START Material to process

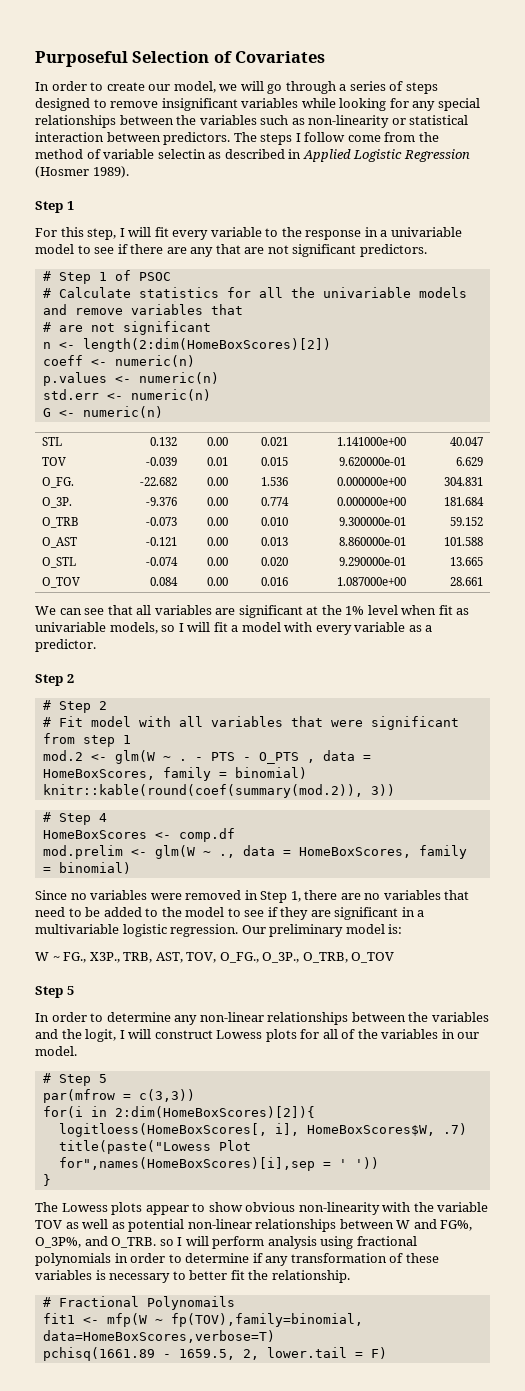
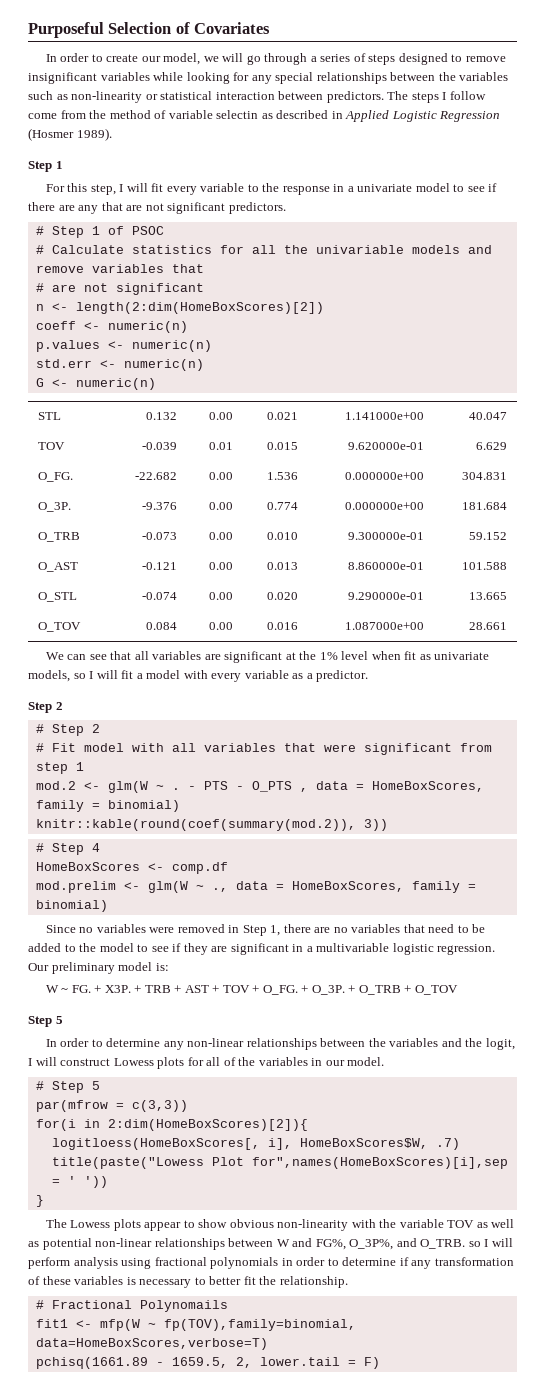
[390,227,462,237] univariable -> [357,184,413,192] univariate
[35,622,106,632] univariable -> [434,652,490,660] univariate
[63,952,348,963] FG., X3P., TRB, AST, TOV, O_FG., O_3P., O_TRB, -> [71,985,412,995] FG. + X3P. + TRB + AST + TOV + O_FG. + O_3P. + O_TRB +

END Material to process
START Material to process

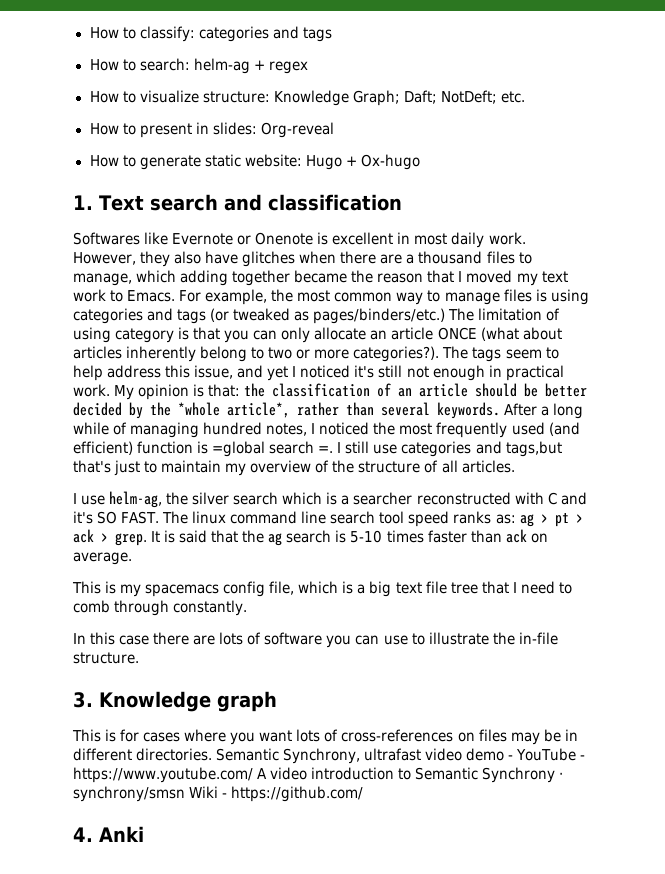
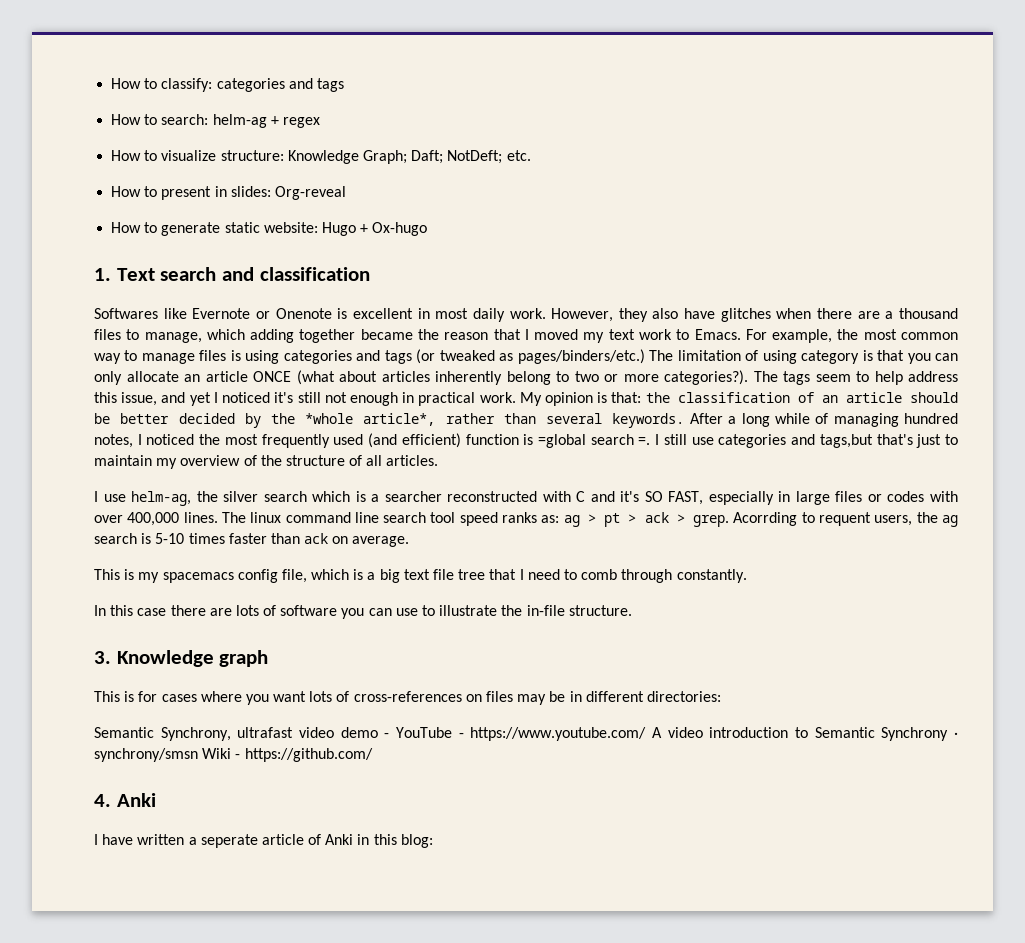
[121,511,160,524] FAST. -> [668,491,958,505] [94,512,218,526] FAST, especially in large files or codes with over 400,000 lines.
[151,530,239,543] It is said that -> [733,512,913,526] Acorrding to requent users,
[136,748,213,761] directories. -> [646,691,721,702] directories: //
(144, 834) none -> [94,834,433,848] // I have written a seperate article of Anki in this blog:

END Material to process

◆ Work instruction ◆
Pick every line from the listing holding the string "univariate", and copy it.

◆ Expected answer ◆
[390,227,462,237] univariable -> [357,184,413,192] univariate
[35,622,106,632] univariable -> [434,652,490,660] univariate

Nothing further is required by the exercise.